**Raw data:**

'''

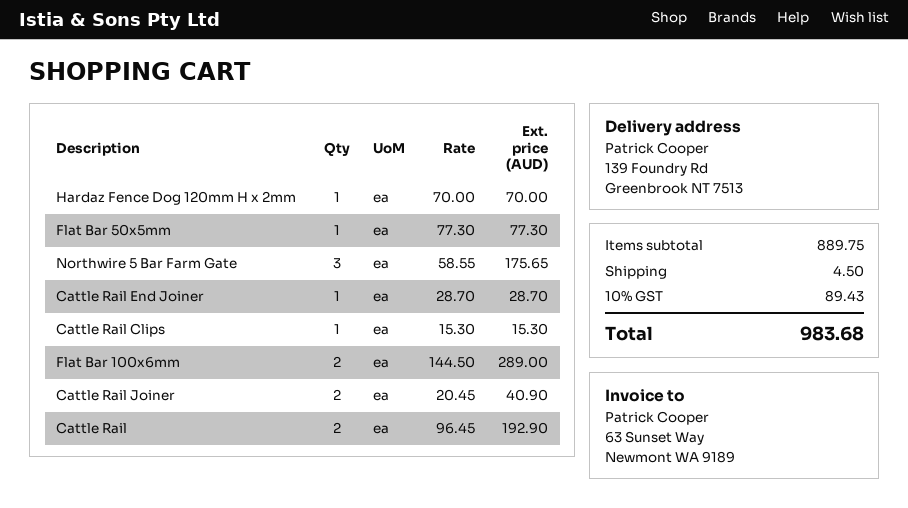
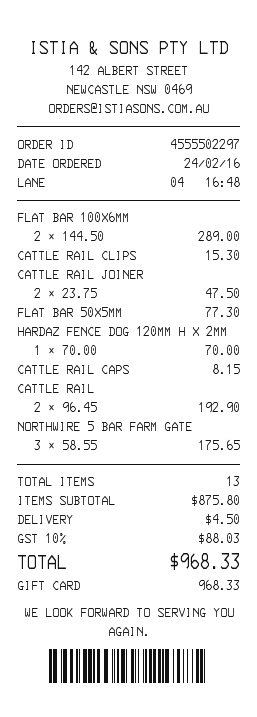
Cattle Rail End Joiner: 1 x 28.70 = 28.70 -> none
Cattle Rail Joiner: 2 x 20.45 = 40.90 -> 2 x 23.75 = 47.50
CATTLE RAIL CAPS: none -> 1 x 8.15 = 8.15
subtotal: 889.75 -> 875.80
tax: 10% = 89.43 -> 10% = 88.03
total: 983.68 -> 968.33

'''

Tally every line in the listing that holds "Joiner" and answer with the total only.

2